Could you print each entry below verbatim while omitting the pictures?

### DATASET RECORDS

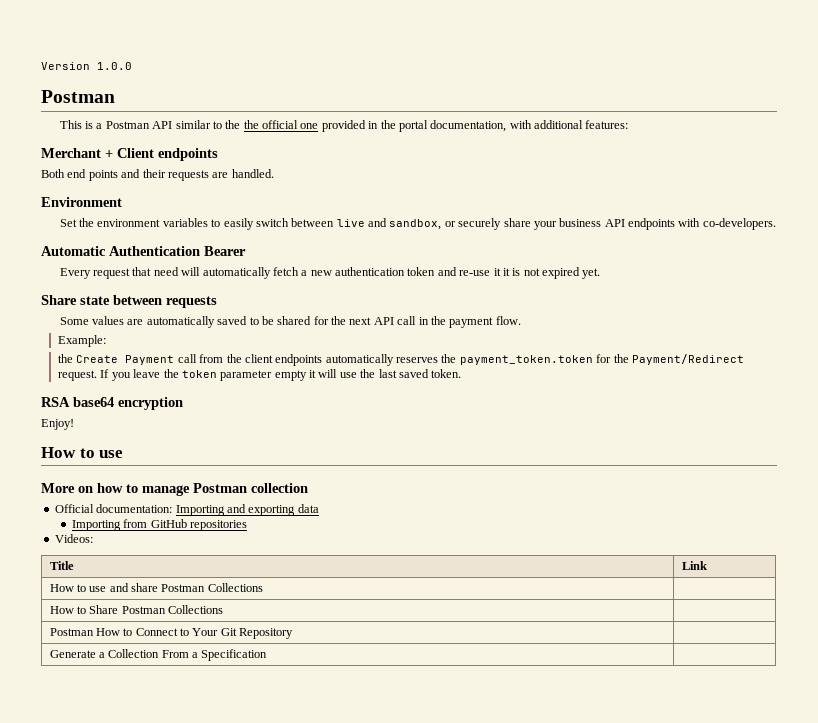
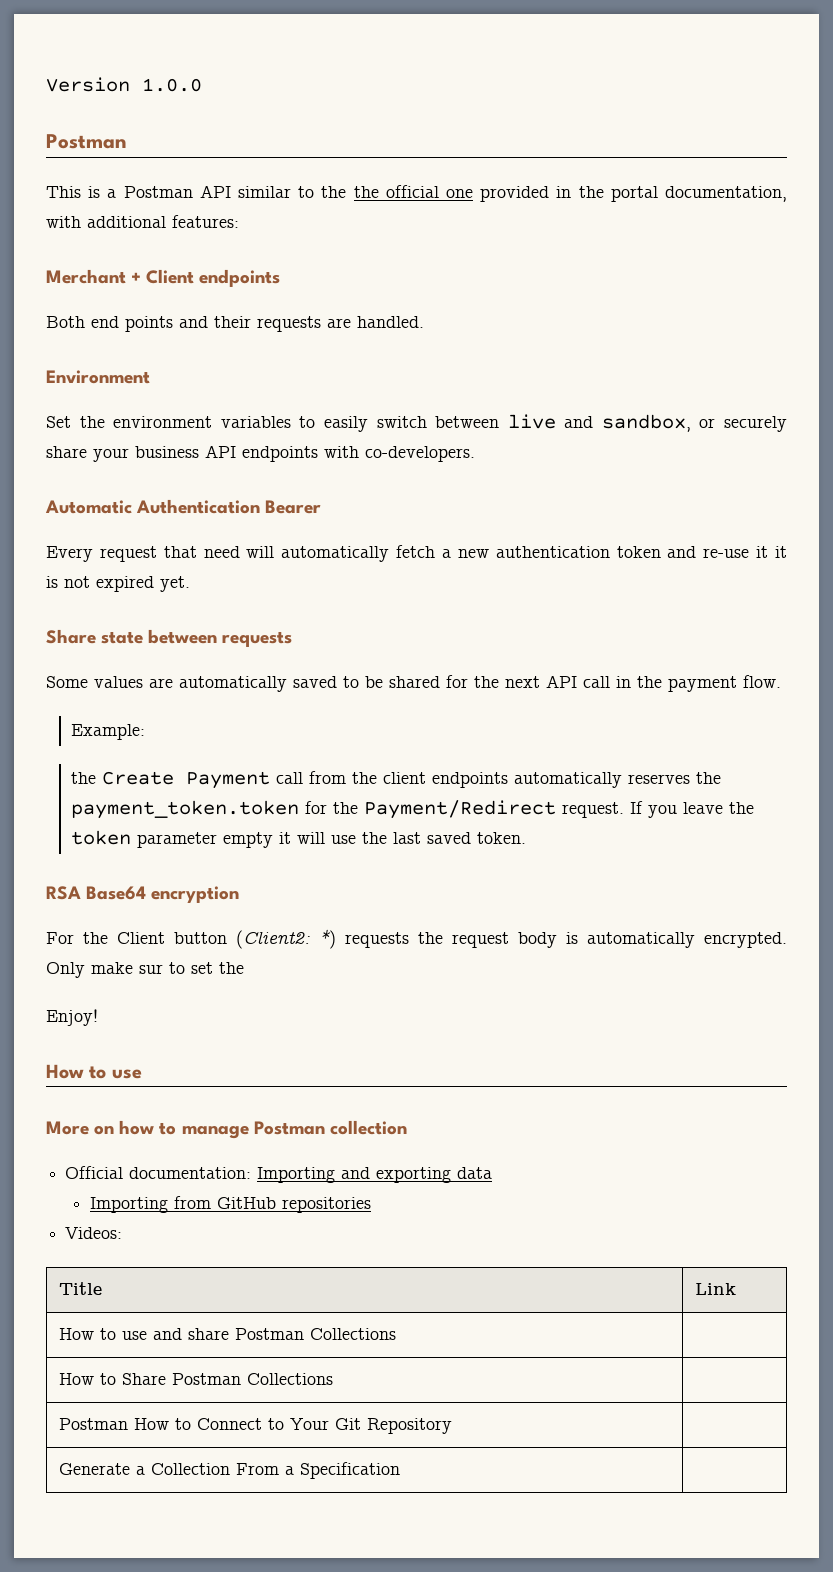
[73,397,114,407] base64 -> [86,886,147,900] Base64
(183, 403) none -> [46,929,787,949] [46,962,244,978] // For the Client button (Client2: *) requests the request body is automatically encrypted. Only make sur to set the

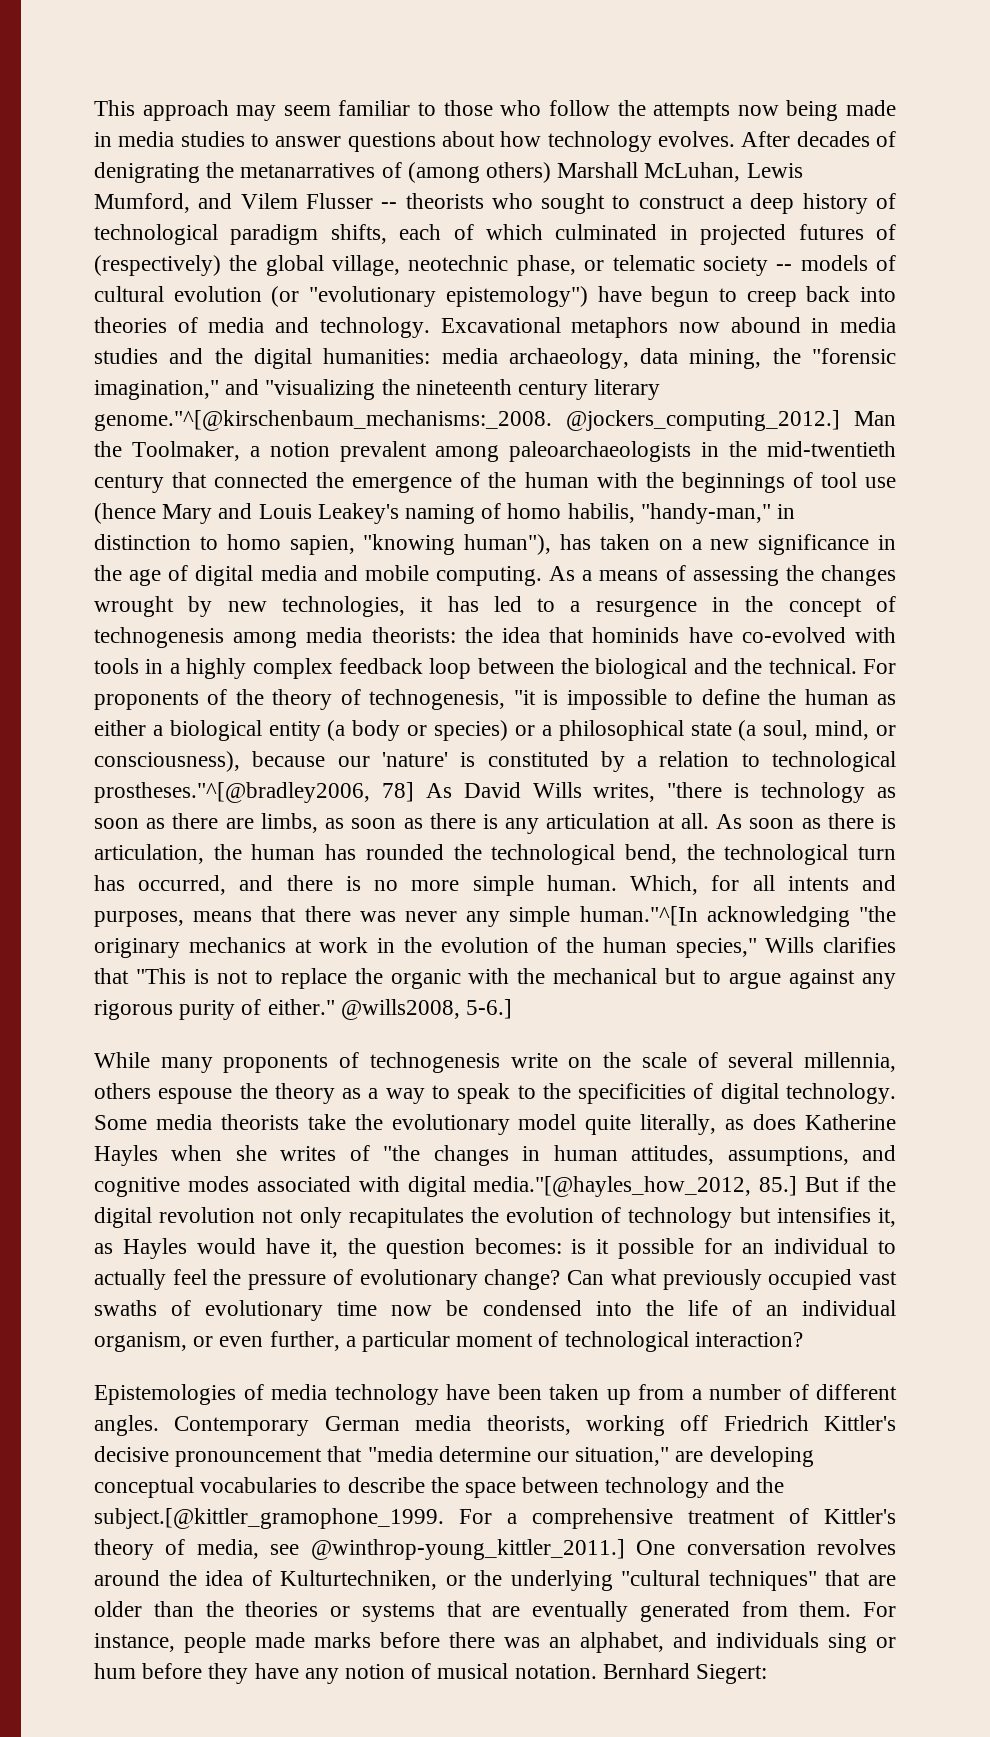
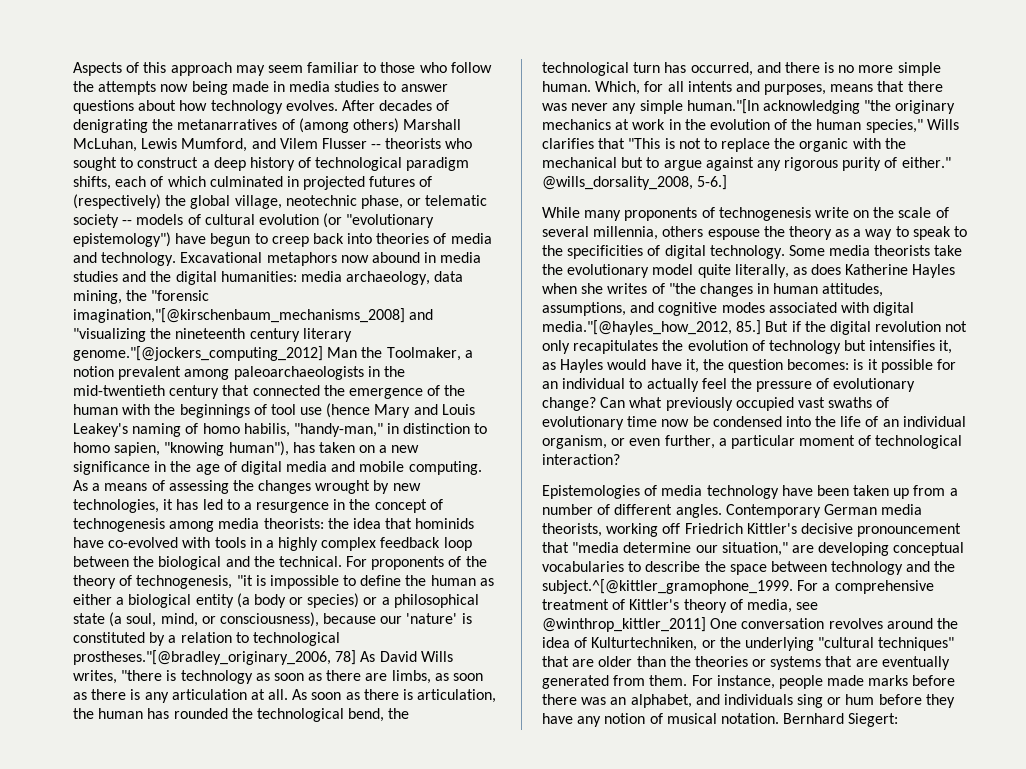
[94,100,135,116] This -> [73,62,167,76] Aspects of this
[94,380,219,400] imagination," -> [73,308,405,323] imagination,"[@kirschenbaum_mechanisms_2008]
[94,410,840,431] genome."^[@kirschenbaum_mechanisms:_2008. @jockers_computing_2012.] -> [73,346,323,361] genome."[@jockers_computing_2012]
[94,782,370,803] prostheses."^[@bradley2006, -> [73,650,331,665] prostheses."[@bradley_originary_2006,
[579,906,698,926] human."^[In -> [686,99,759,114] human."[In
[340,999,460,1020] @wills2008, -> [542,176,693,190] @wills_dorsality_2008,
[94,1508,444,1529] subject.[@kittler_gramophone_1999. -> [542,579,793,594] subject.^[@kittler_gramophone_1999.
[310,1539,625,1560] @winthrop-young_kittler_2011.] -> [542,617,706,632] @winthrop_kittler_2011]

######

■ RESULT:
[73,397,114,407] base64 -> [86,886,147,900] Base64
(183, 403) none -> [46,929,787,949] [46,962,244,978] // For the Client button (Client2: *) requests the request body is automatically encrypted. Only make sur to set the

[94,100,135,116] This -> [73,62,167,76] Aspects of this
[94,380,219,400] imagination," -> [73,308,405,323] imagination,"[@kirschenbaum_mechanisms_2008]
[94,410,840,431] genome."^[@kirschenbaum_mechanisms:_2008. @jockers_computing_2012.] -> [73,346,323,361] genome."[@jockers_computing_2012]
[94,782,370,803] prostheses."^[@bradley2006, -> [73,650,331,665] prostheses."[@bradley_originary_2006,
[579,906,698,926] human."^[In -> [686,99,759,114] human."[In
[340,999,460,1020] @wills2008, -> [542,176,693,190] @wills_dorsality_2008,
[94,1508,444,1529] subject.[@kittler_gramophone_1999. -> [542,579,793,594] subject.^[@kittler_gramophone_1999.
[310,1539,625,1560] @winthrop-young_kittler_2011.] -> [542,617,706,632] @winthrop_kittler_2011]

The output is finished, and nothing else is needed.